## HOW TO COMPLETE THIS TASK
Exactly how many lines in this material contain the string "none"? Reply with the number alone.

## GIVEN RECORDS
--- --- ---
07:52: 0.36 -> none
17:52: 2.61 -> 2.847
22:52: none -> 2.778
--- --- ---
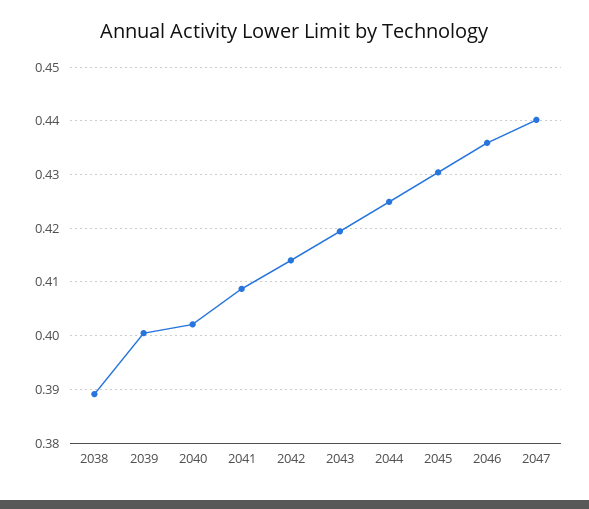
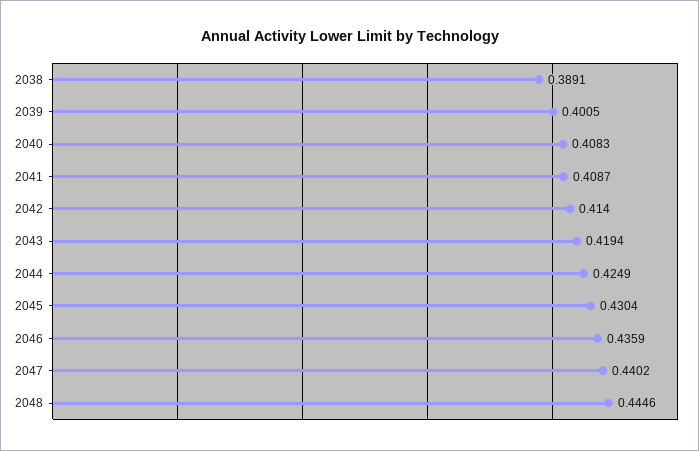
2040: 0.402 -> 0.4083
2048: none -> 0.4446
--- --- ---
## COMPLETED TASK
3